[SUPPLIED MATERIAL Boundary: Start]

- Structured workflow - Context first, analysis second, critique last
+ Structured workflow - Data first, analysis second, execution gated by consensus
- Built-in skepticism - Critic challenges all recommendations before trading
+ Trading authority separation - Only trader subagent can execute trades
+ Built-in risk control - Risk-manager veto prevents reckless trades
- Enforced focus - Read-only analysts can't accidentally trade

[SUPPLIED MATERIAL Boundary: End]
[SUPPLIED MATERIAL Boundary: Start]

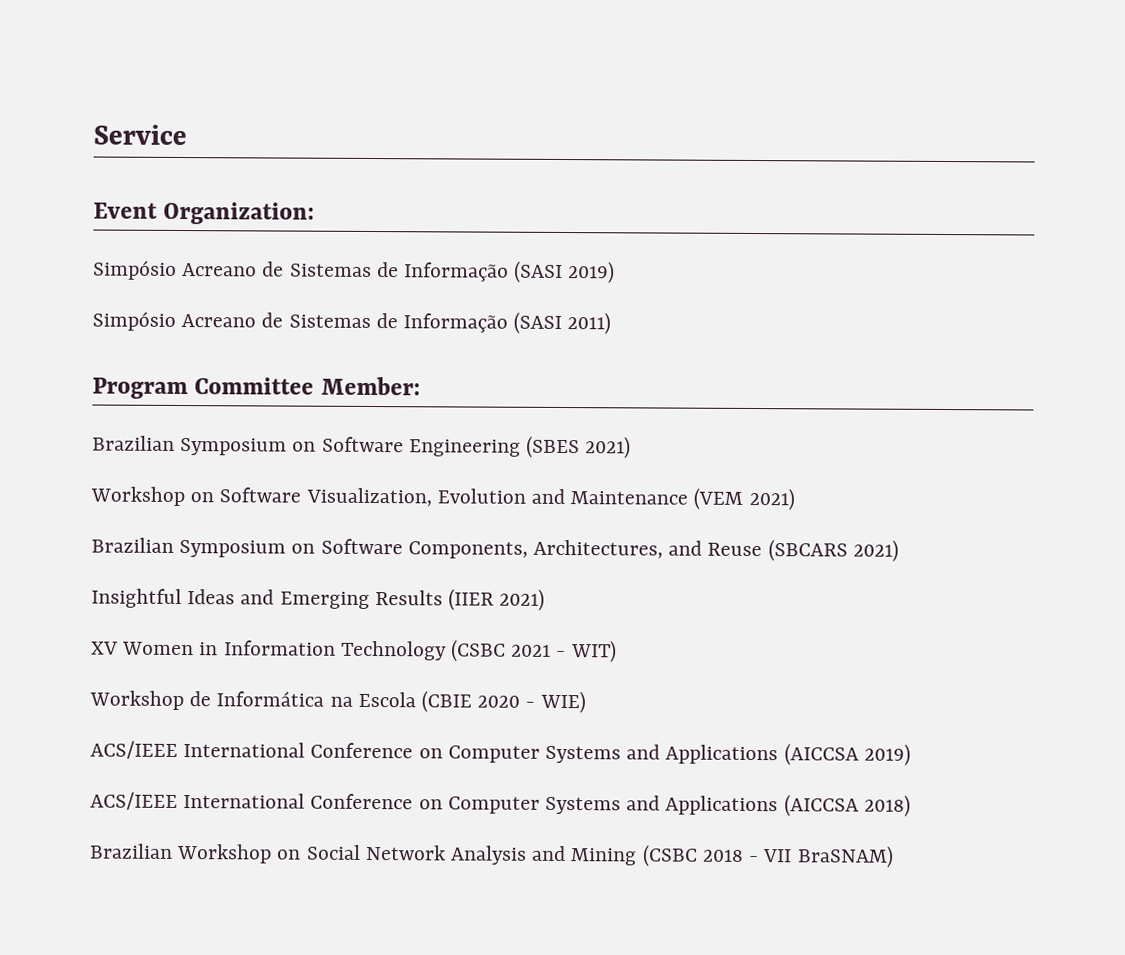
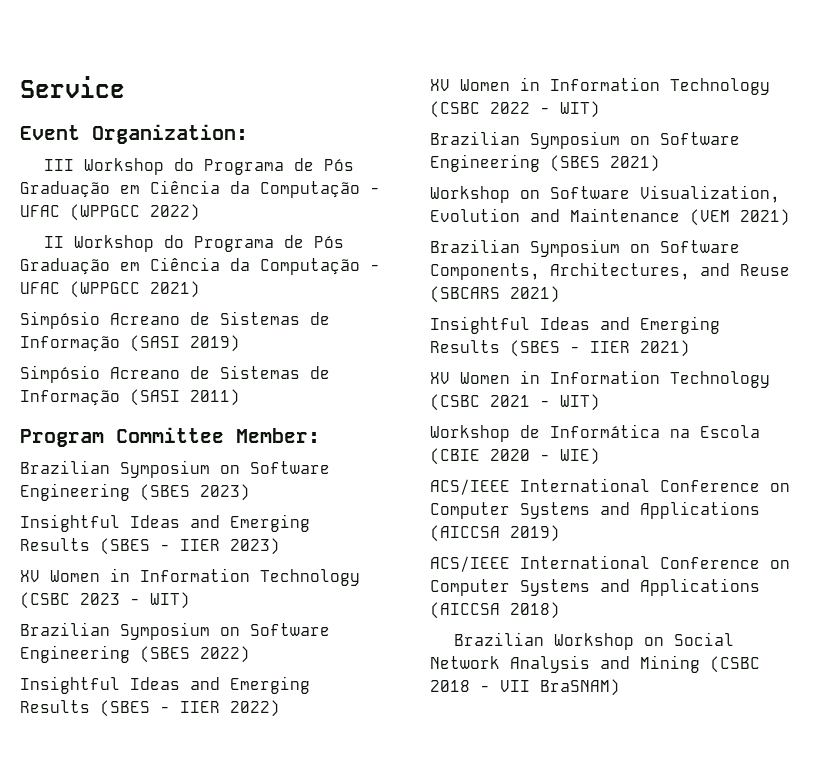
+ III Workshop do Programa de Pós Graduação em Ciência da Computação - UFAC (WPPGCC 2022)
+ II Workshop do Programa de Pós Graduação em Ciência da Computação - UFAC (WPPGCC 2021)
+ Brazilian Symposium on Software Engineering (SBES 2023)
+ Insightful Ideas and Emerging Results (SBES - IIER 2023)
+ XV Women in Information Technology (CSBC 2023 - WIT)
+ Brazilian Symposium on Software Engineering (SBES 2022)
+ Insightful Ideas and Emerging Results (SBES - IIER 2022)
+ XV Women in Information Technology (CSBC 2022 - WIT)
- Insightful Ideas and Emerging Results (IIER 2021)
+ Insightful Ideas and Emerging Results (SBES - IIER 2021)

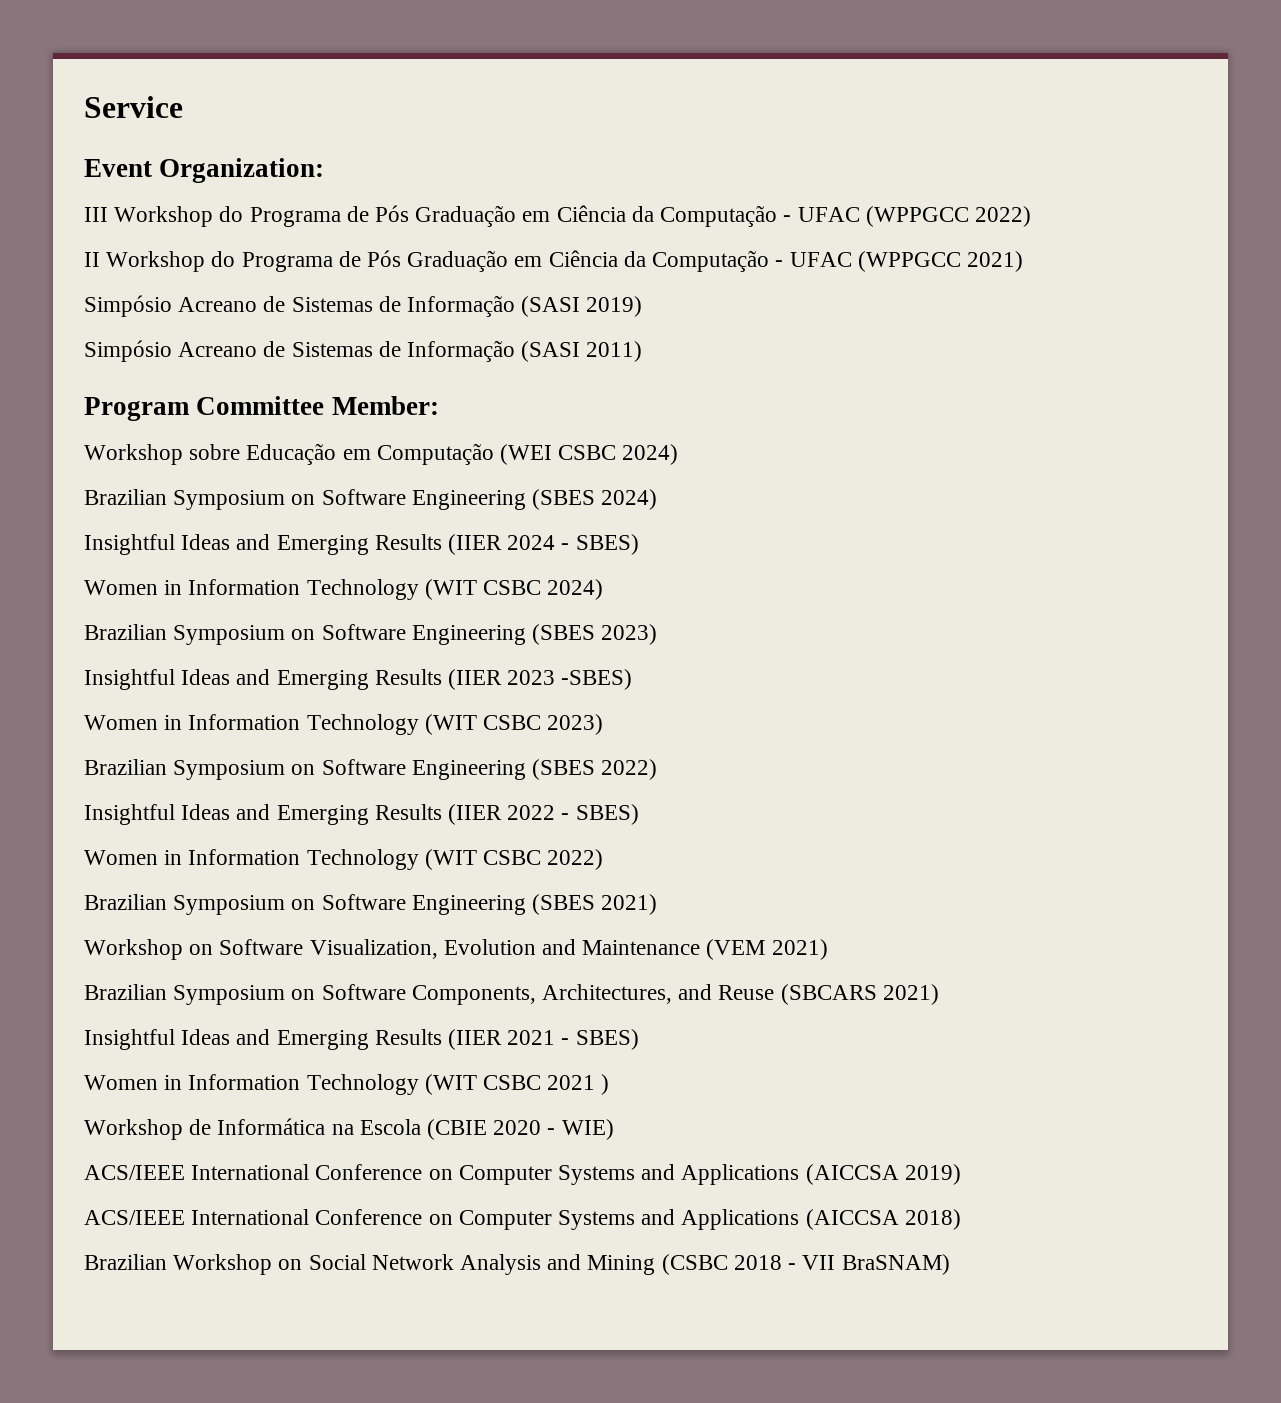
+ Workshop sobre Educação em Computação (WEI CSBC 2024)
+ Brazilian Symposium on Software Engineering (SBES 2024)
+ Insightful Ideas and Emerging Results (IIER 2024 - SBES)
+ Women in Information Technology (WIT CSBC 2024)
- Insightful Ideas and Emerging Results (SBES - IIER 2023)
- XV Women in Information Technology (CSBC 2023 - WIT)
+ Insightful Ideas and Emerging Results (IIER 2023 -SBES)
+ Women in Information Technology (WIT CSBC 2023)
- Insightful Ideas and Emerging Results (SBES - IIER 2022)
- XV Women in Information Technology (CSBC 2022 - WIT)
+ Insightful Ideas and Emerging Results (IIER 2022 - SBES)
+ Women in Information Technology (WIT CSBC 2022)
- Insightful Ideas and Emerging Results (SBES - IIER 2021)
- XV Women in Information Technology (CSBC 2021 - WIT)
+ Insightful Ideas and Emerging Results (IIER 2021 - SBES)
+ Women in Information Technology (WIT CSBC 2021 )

[SUPPLIED MATERIAL Boundary: End]
[SUPPLIED MATERIAL Boundary: Start]

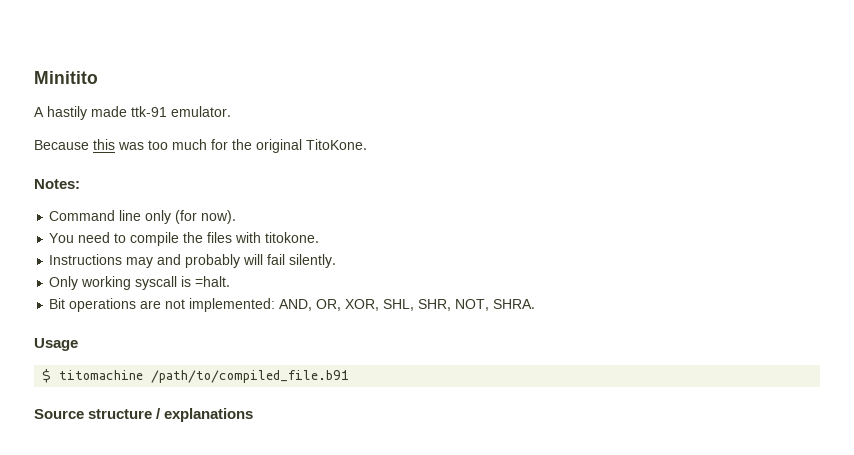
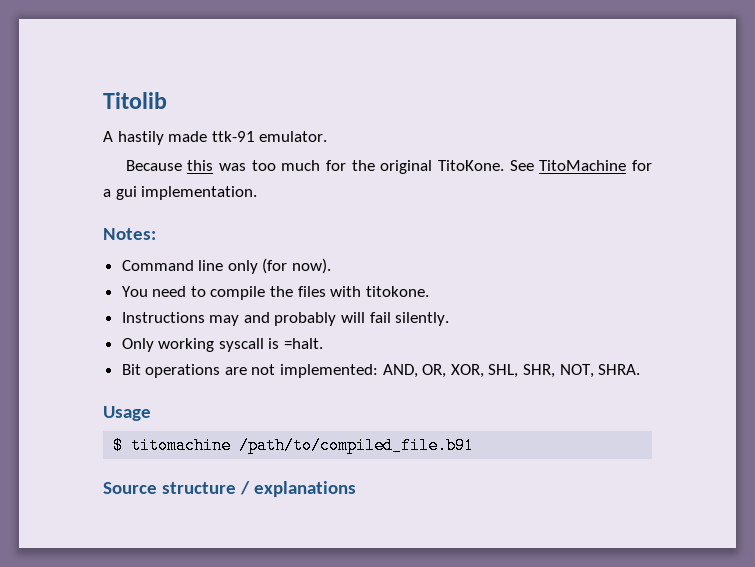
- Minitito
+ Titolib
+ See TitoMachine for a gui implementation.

[SUPPLIED MATERIAL Boundary: End]

-- YOUR INSTRUCTIONS --
Lines holding "Graduação": copy each one from the records above.

-- ANSWER TO THE EXERCISE --
+ III Workshop do Programa de Pós Graduação em Ciência da Computação - UFAC (WPPGCC 2022)
+ II Workshop do Programa de Pós Graduação em Ciência da Computação - UFAC (WPPGCC 2021)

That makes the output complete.